* [Data items]:
::::::::::

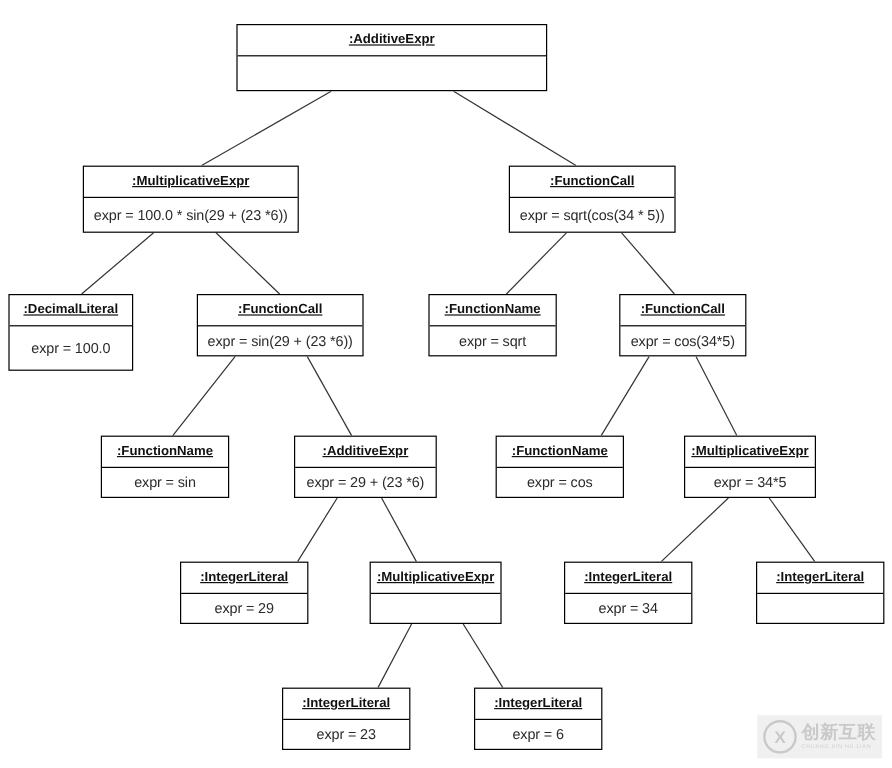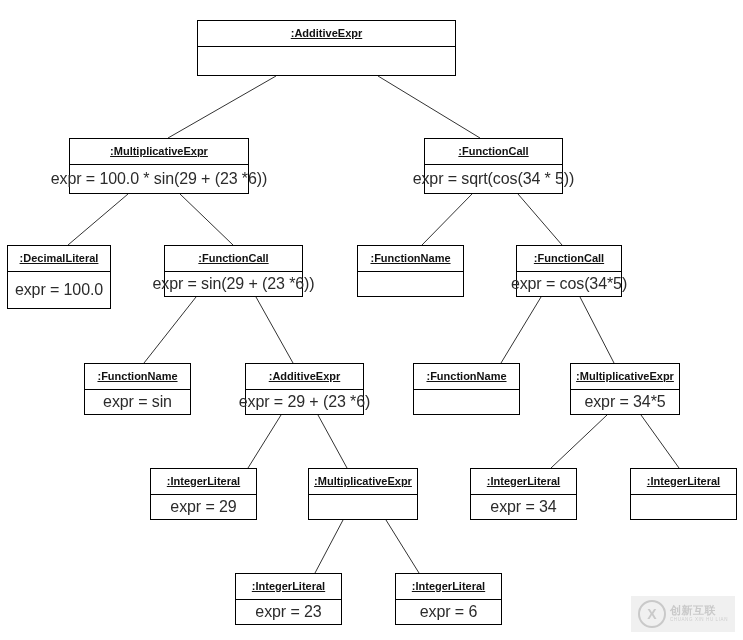--- a/index.html
+++ b/index.html
@@ -45,21 +45,21 @@
     overflow: visible;
   }
   .node-title span {
     text-decoration: underline;
   }
   .node-attr {
     flex: 1 1 auto;
     display: flex;
     align-items: center;
     justify-content: center;
-    font-size: 16px;
+    font-size: 12px;
     color: #2b2b2b;
     white-space: nowrap;
     overflow: visible;
     padding: 0 3px;
     letter-spacing: -0.1px;
   }
   .node.wide .node-attr { font-size: 10.5px; }
   #watermark {
     position: absolute;
     right: 8px;
@@ -86,21 +86,21 @@
     justify-content: center;
     line-height: 1;
   }
   #watermark .wm-texts {
     display: flex;
     flex-direction: column;
     align-items: flex-start;
     line-height: 1;
   }
   #watermark .wm-cn {
-    font-size: 11px;
+    font-size: 15px;
     font-weight: bold;
     color: #c9c9c9;
     letter-spacing: 0.5px;
   }
   #watermark .wm-py {
     font-size: 4.5px;
     color: #cfcfcf;
     letter-spacing: 0.6px;
     margin-top: 2px;
   }
@@ -144,35 +144,37 @@
       <div class="node" style="left: 7px; top: 245px; width: 104px; height: 64px;">
         <div class="node-title"><span>:DecimalLiteral</span></div>
         <div class="node-attr">expr = 100.0</div>
       </div>
       <div class="node" style="left: 164px; top: 245px; width: 139px; height: 52px;">
         <div class="node-title"><span>:FunctionCall</span></div>
         <div class="node-attr">expr = sin(29 + (23 *6))</div>
       </div>
       <div class="node" style="left: 357px; top: 245px; width: 107px; height: 52px;">
         <div class="node-title"><span>:FunctionName</span></div>
+        <div class="node-attr">expr = sqrt</div>
       </div>
       <div class="node" style="left: 516px; top: 245px; width: 106px; height: 52px;">
         <div class="node-title"><span>:FunctionCall</span></div>
         <div class="node-attr">expr = cos(34*5)</div>
       </div>
       <div class="node" style="left: 84px; top: 363px; width: 107px; height: 52px;">
         <div class="node-title"><span>:FunctionName</span></div>
         <div class="node-attr">expr = sin</div>
       </div>
       <div class="node" style="left: 245px; top: 363px; width: 119px; height: 52px;">
         <div class="node-title"><span>:AdditiveExpr</span></div>
         <div class="node-attr">expr = 29 + (23 *6)</div>
       </div>
       <div class="node" style="left: 413px; top: 363px; width: 107px; height: 52px;">
         <div class="node-title"><span>:FunctionName</span></div>
+        <div class="node-attr">expr = cos</div>
       </div>
       <div class="node" style="left: 570px; top: 363px; width: 110px; height: 52px;">
         <div class="node-title"><span>:MultiplicativeExpr</span></div>
         <div class="node-attr">expr = 34*5</div>
       </div>
       <div class="node" style="left: 150px; top: 468px; width: 107px; height: 52px;">
         <div class="node-title"><span>:IntegerLiteral</span></div>
         <div class="node-attr">expr = 29</div>
       </div>
       <div class="node" style="left: 308px; top: 468px; width: 110px; height: 52px;">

::::::::::

A verbatim reproduction of each entry is expected, with every picture omitted.

--- a/index.html
+++ b/index.html
@@ -45,21 +45,21 @@
     overflow: visible;
   }
   .node-title span {
     text-decoration: underline;
   }
   .node-attr {
     flex: 1 1 auto;
     display: flex;
     align-items: center;
     justify-content: center;
-    font-size: 16px;
+    font-size: 12px;
     color: #2b2b2b;
     white-space: nowrap;
     overflow: visible;
     padding: 0 3px;
     letter-spacing: -0.1px;
   }
   .node.wide .node-attr { font-size: 10.5px; }
   #watermark {
     position: absolute;
     right: 8px;
@@ -86,21 +86,21 @@
     justify-content: center;
     line-height: 1;
   }
   #watermark .wm-texts {
     display: flex;
     flex-direction: column;
     align-items: flex-start;
     line-height: 1;
   }
   #watermark .wm-cn {
-    font-size: 11px;
+    font-size: 15px;
     font-weight: bold;
     color: #c9c9c9;
     letter-spacing: 0.5px;
   }
   #watermark .wm-py {
     font-size: 4.5px;
     color: #cfcfcf;
     letter-spacing: 0.6px;
     margin-top: 2px;
   }
@@ -144,35 +144,37 @@
       <div class="node" style="left: 7px; top: 245px; width: 104px; height: 64px;">
         <div class="node-title"><span>:DecimalLiteral</span></div>
         <div class="node-attr">expr = 100.0</div>
       </div>
       <div class="node" style="left: 164px; top: 245px; width: 139px; height: 52px;">
         <div class="node-title"><span>:FunctionCall</span></div>
         <div class="node-attr">expr = sin(29 + (23 *6))</div>
       </div>
       <div class="node" style="left: 357px; top: 245px; width: 107px; height: 52px;">
         <div class="node-title"><span>:FunctionName</span></div>
+        <div class="node-attr">expr = sqrt</div>
       </div>
       <div class="node" style="left: 516px; top: 245px; width: 106px; height: 52px;">
         <div class="node-title"><span>:FunctionCall</span></div>
         <div class="node-attr">expr = cos(34*5)</div>
       </div>
       <div class="node" style="left: 84px; top: 363px; width: 107px; height: 52px;">
         <div class="node-title"><span>:FunctionName</span></div>
         <div class="node-attr">expr = sin</div>
       </div>
       <div class="node" style="left: 245px; top: 363px; width: 119px; height: 52px;">
         <div class="node-title"><span>:AdditiveExpr</span></div>
         <div class="node-attr">expr = 29 + (23 *6)</div>
       </div>
       <div class="node" style="left: 413px; top: 363px; width: 107px; height: 52px;">
         <div class="node-title"><span>:FunctionName</span></div>
+        <div class="node-attr">expr = cos</div>
       </div>
       <div class="node" style="left: 570px; top: 363px; width: 110px; height: 52px;">
         <div class="node-title"><span>:MultiplicativeExpr</span></div>
         <div class="node-attr">expr = 34*5</div>
       </div>
       <div class="node" style="left: 150px; top: 468px; width: 107px; height: 52px;">
         <div class="node-title"><span>:IntegerLiteral</span></div>
         <div class="node-attr">expr = 29</div>
       </div>
       <div class="node" style="left: 308px; top: 468px; width: 110px; height: 52px;">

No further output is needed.